**SOURCE RECORDS:**
================

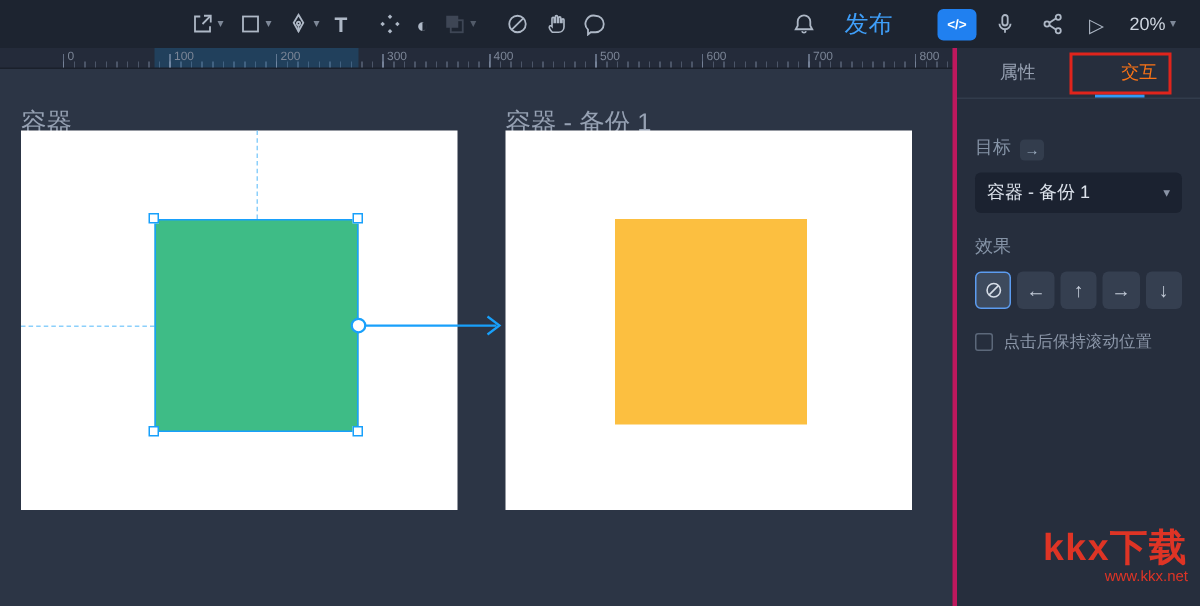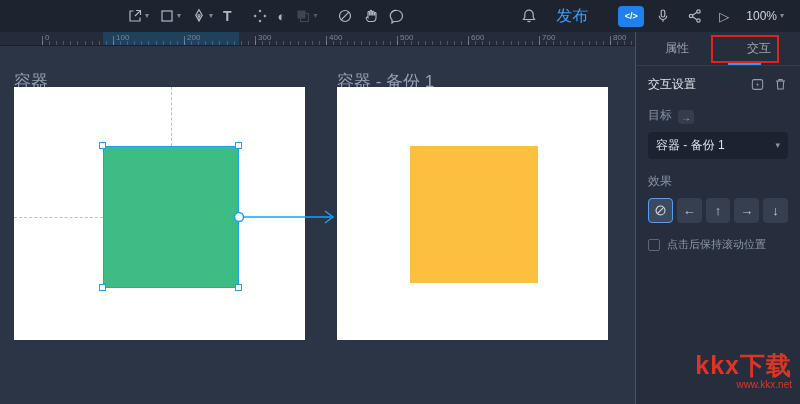--- a/index.html
+++ b/index.html
@@ -179,7 +179,7 @@
         <span class="glyph-icon">▷</span>
       </div>
       <div class="zoom">
-        <span>100%</span>
+        <span>20%</span>
         <span class="chev">▾</span>
       </div>
     </div>

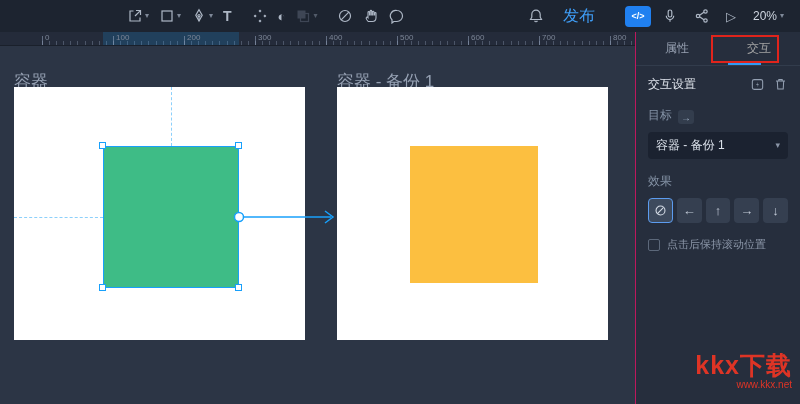--- a/index.html
+++ b/index.html
@@ -48,7 +48,7 @@
 
   
   .panel { position:absolute; top:32px; right:0; width:165px; height:372px; background:#262e3d;
-    border-left:1px solid #be185d; z-index:5; }
+    border-left:3px solid #be185d; z-index:5; }
   .tabs { position:relative; display:flex; height:34px; border-bottom:1px solid #323c4c; }
   .tab { flex:1; display:flex; align-items:center; justify-content:center; font-size:12px;
     color:#98a2b3; cursor:pointer; }

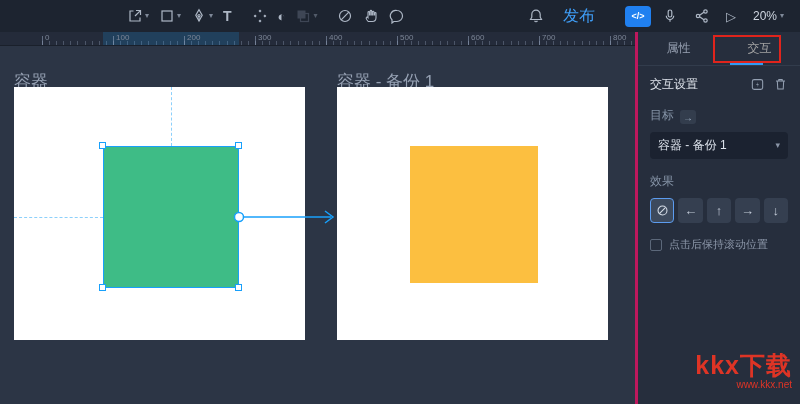--- a/index.html
+++ b/index.html
@@ -52,7 +52,7 @@
   .tabs { position:relative; display:flex; height:34px; border-bottom:1px solid #323c4c; }
   .tab { flex:1; display:flex; align-items:center; justify-content:center; font-size:12px;
     color:#98a2b3; cursor:pointer; }
-  .tab.active { color:#a3a3a3; }
+  .tab.active { color:#f97316; }
   .tab-underline { position:absolute; left:92px; bottom:0; width:33px; height:2px; background:#2f9bf6; }
   .annotation { position:absolute; left:75px; top:3px; width:68px; height:28px;
     border:2px solid #e0241c; pointer-events:none; }

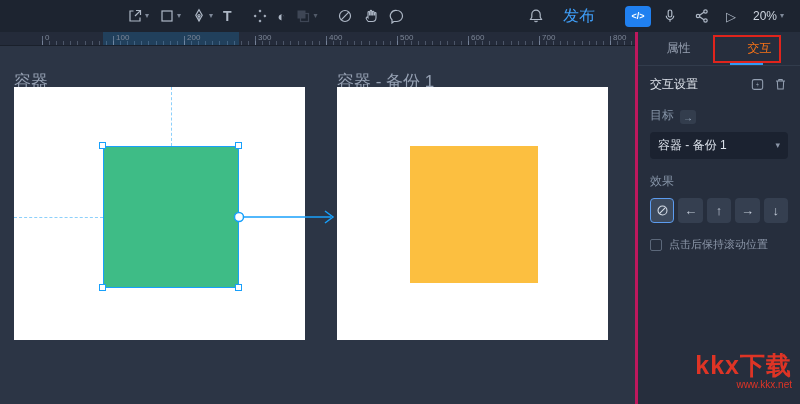--- a/index.html
+++ b/index.html
@@ -232,20 +232,6 @@
     </div>
 
     <div class="panel-body">
-      <div class="sec-head">
-        <span class="sec-title">交互设置</span>
-        <span class="sec-icons">
-          <svg width="15" height="15" viewBox="0 0 16 16" fill="none" stroke="#94a0b2" stroke-width="1.1">
-            <rect x="2.5" y="2.8" width="11" height="10.4" rx="2"></rect>
-            <path d="M8.6 5.2L6.6 8.5h1.7L7.4 10.9l2.1-3.3H7.8z" fill="#94a0b2" stroke="none"></path>
-          </svg>
-          <svg width="15" height="15" viewBox="0 0 16 16" fill="none" stroke="#94a0b2" stroke-width="1.1">
-            <path d="M3.2 4.3h9.6"></path>
-              <path d="M6.2 4.3V2.8h3.6v1.5"></path>
-              <path d="M4.6 4.3l.5 8.4h5.8l.5-8.4"></path>
-          </svg>
-        </span>
-      </div>
 
       <div class="field-label">
         <span>目标</span>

================

If a picture appears in the records, omit it and print everything else exactly.

**WRITTEN SOLUTION:**
--- a/index.html
+++ b/index.html
@@ -179,7 +179,7 @@
         <span class="glyph-icon">▷</span>
       </div>
       <div class="zoom">
-        <span>100%</span>
+        <span>20%</span>
         <span class="chev">▾</span>
       </div>
     </div>

--- a/index.html
+++ b/index.html
@@ -48,7 +48,7 @@
 
   
   .panel { position:absolute; top:32px; right:0; width:165px; height:372px; background:#262e3d;
-    border-left:1px solid #be185d; z-index:5; }
+    border-left:3px solid #be185d; z-index:5; }
   .tabs { position:relative; display:flex; height:34px; border-bottom:1px solid #323c4c; }
   .tab { flex:1; display:flex; align-items:center; justify-content:center; font-size:12px;
     color:#98a2b3; cursor:pointer; }

--- a/index.html
+++ b/index.html
@@ -52,7 +52,7 @@
   .tabs { position:relative; display:flex; height:34px; border-bottom:1px solid #323c4c; }
   .tab { flex:1; display:flex; align-items:center; justify-content:center; font-size:12px;
     color:#98a2b3; cursor:pointer; }
-  .tab.active { color:#a3a3a3; }
+  .tab.active { color:#f97316; }
   .tab-underline { position:absolute; left:92px; bottom:0; width:33px; height:2px; background:#2f9bf6; }
   .annotation { position:absolute; left:75px; top:3px; width:68px; height:28px;
     border:2px solid #e0241c; pointer-events:none; }

--- a/index.html
+++ b/index.html
@@ -232,20 +232,6 @@
     </div>
 
     <div class="panel-body">
-      <div class="sec-head">
-        <span class="sec-title">交互设置</span>
-        <span class="sec-icons">
-          <svg width="15" height="15" viewBox="0 0 16 16" fill="none" stroke="#94a0b2" stroke-width="1.1">
-            <rect x="2.5" y="2.8" width="11" height="10.4" rx="2"></rect>
-            <path d="M8.6 5.2L6.6 8.5h1.7L7.4 10.9l2.1-3.3H7.8z" fill="#94a0b2" stroke="none"></path>
-          </svg>
-          <svg width="15" height="15" viewBox="0 0 16 16" fill="none" stroke="#94a0b2" stroke-width="1.1">
-            <path d="M3.2 4.3h9.6"></path>
-              <path d="M6.2 4.3V2.8h3.6v1.5"></path>
-              <path d="M4.6 4.3l.5 8.4h5.8l.5-8.4"></path>
-          </svg>
-        </span>
-      </div>
 
       <div class="field-label">
         <span>目标</span>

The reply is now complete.